TASK REQUIREMENTS
Type out the complete listing below word for word, without its pictures.

SUPPLIED MATERIAL
Content starts

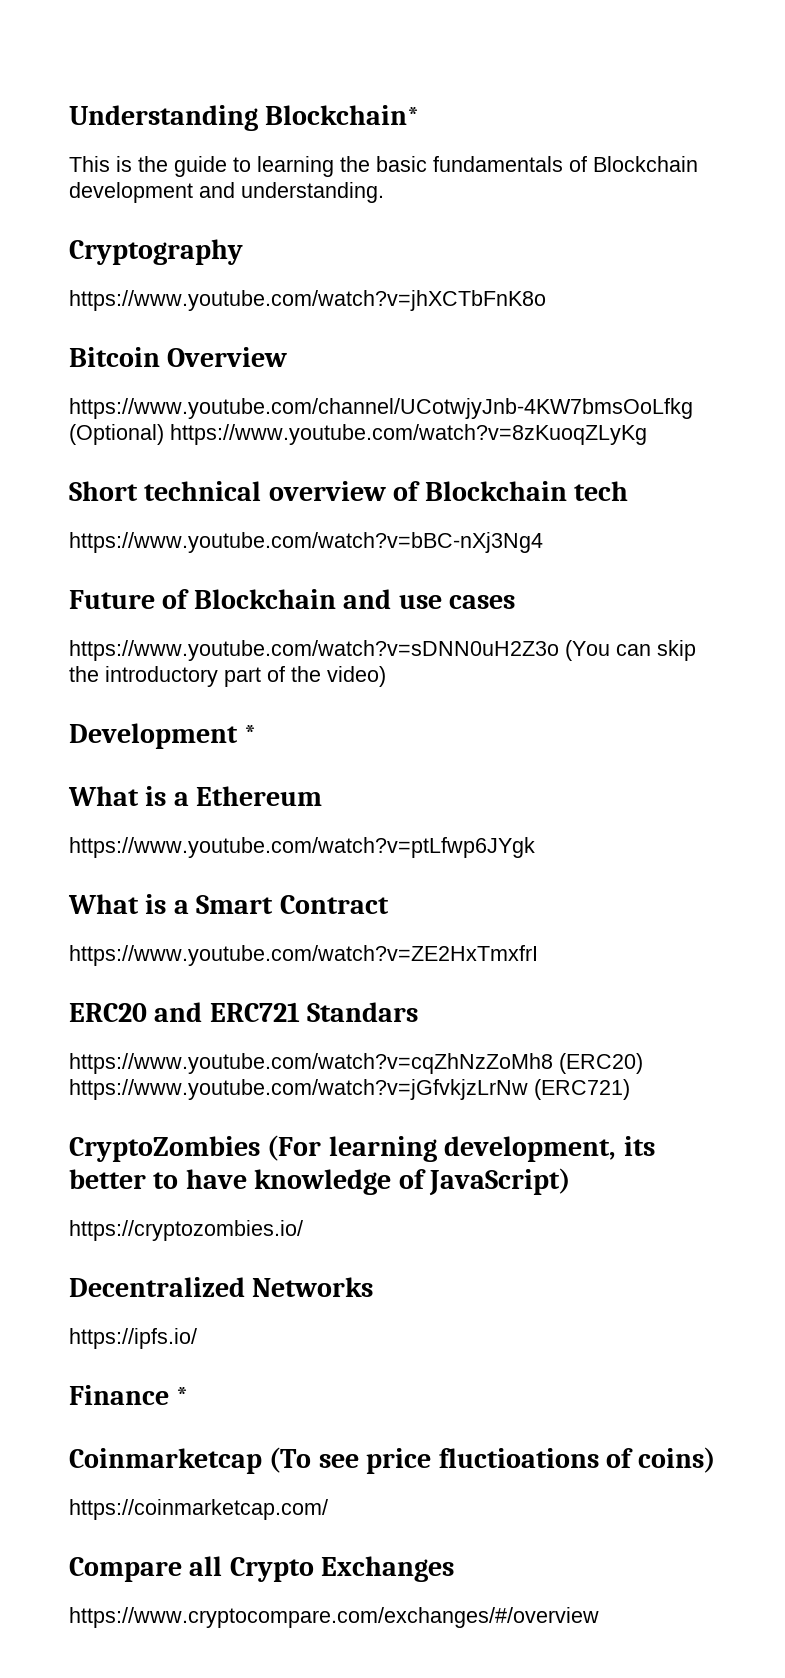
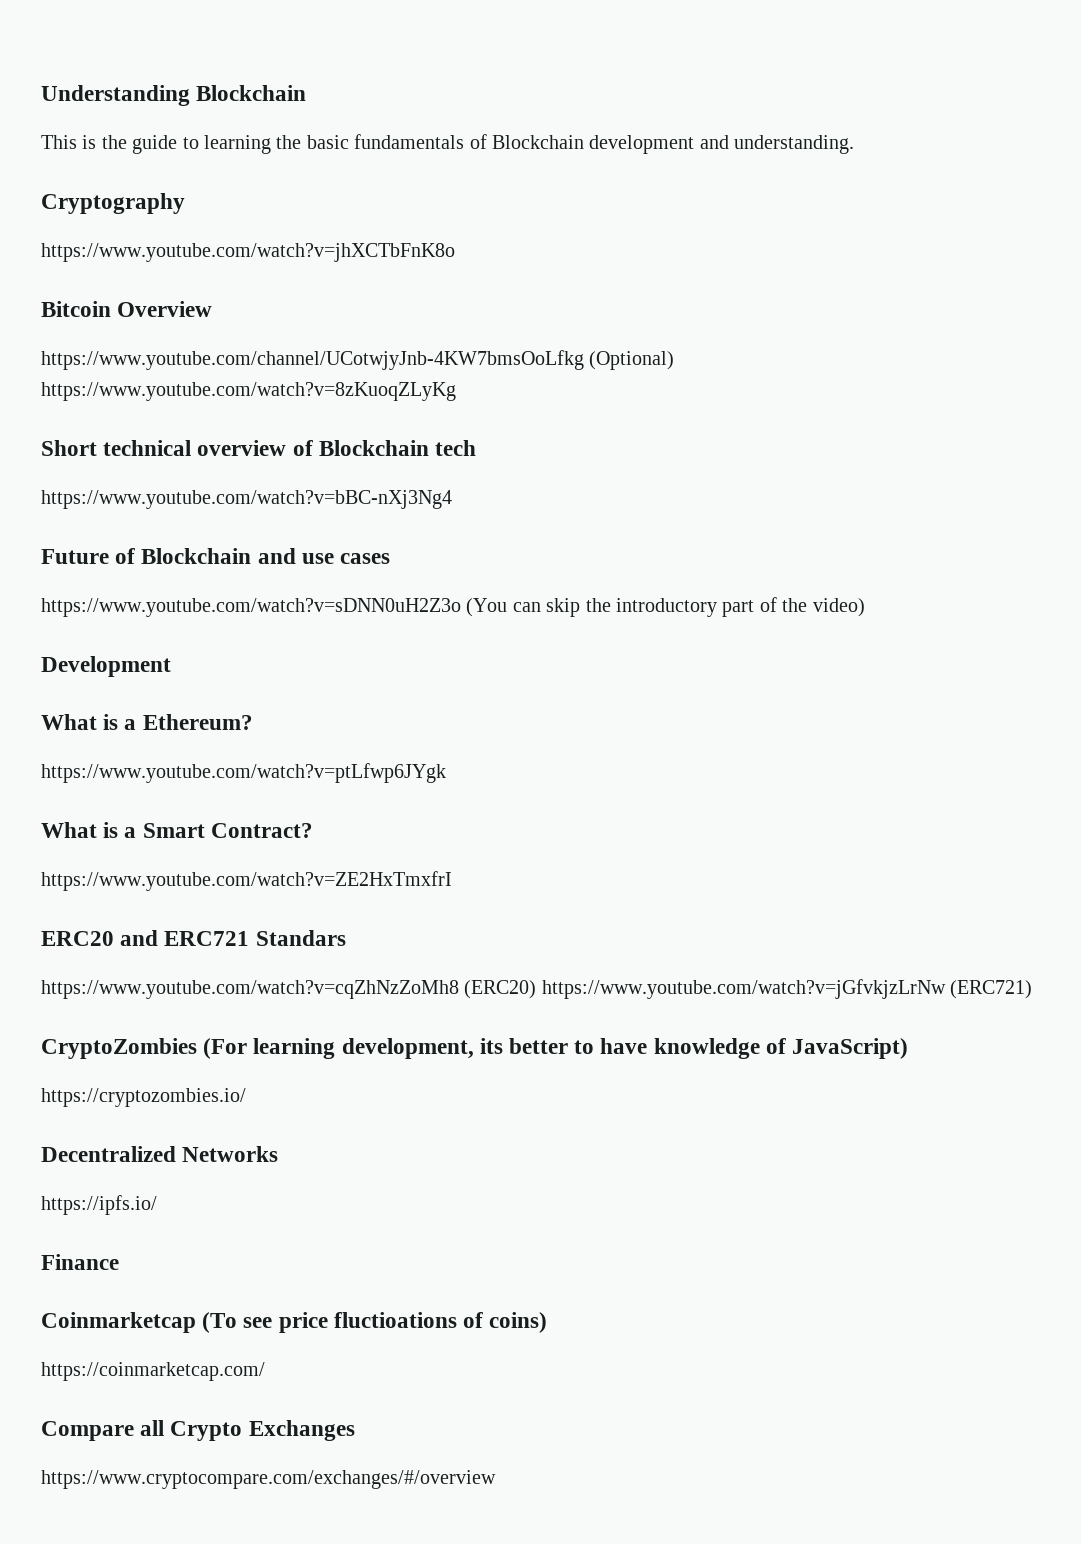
[265,105,421,125] Blockchain* -> [196,85,307,101] Blockchain
[244,725,258,743] [68,786,323,806] * // What is a Ethereum -> [41,714,253,730] // What is a Ethereum?
[279,895,389,914] Contract -> [210,823,313,838] Contract?
[176,1387,190,1405] * -> (119, 1262) none

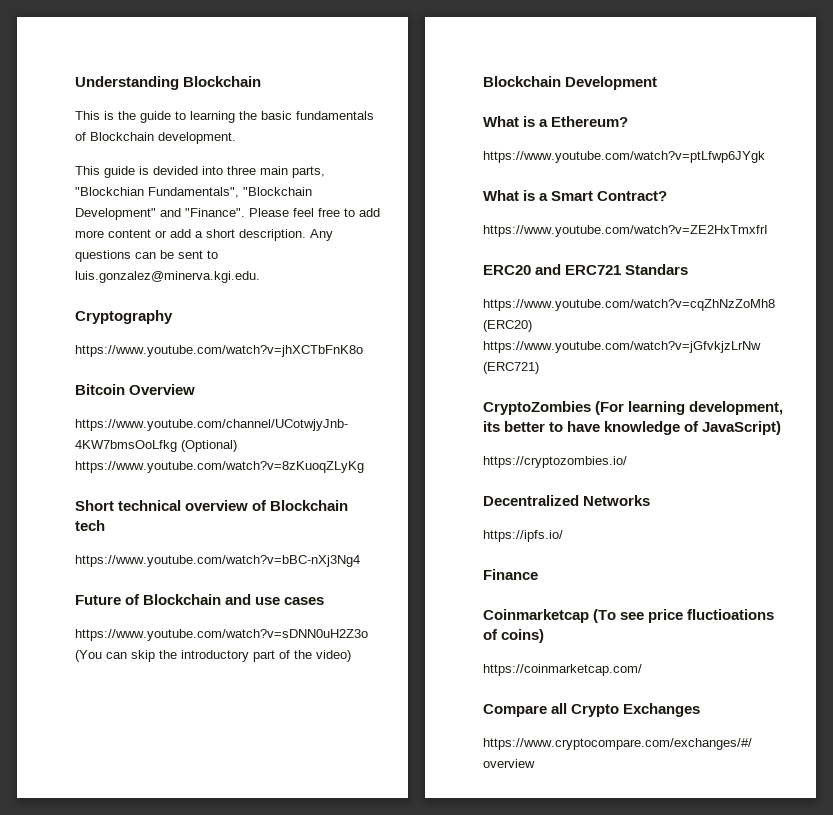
[589,135,855,154] development and understanding. -> [158,132,236,144] [75,166,325,178] [75,187,312,198] [75,208,380,220] [75,229,333,241] [75,250,218,262] [75,271,260,283] development. // This guide is devided into three main parts, "Blockchian Fundamentals", "Blockchain Development" and "Finance". Please feel free to add more content or add a short description. Any questions can be sent to luis.gonzalez@minerva.kgi.edu.
(865, 607) none -> [483,76,561,87] Blockchain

Content ends

COMPLETED EXERCISE
[265,105,421,125] Blockchain* -> [196,85,307,101] Blockchain
[244,725,258,743] [68,786,323,806] * // What is a Ethereum -> [41,714,253,730] // What is a Ethereum?
[279,895,389,914] Contract -> [210,823,313,838] Contract?
[176,1387,190,1405] * -> (119, 1262) none

[589,135,855,154] development and understanding. -> [158,132,236,144] [75,166,325,178] [75,187,312,198] [75,208,380,220] [75,229,333,241] [75,250,218,262] [75,271,260,283] development. // This guide is devided into three main parts, "Blockchian Fundamentals", "Blockchain Development" and "Finance". Please feel free to add more content or add a short description. Any questions can be sent to luis.gonzalez@minerva.kgi.edu.
(865, 607) none -> [483,76,561,87] Blockchain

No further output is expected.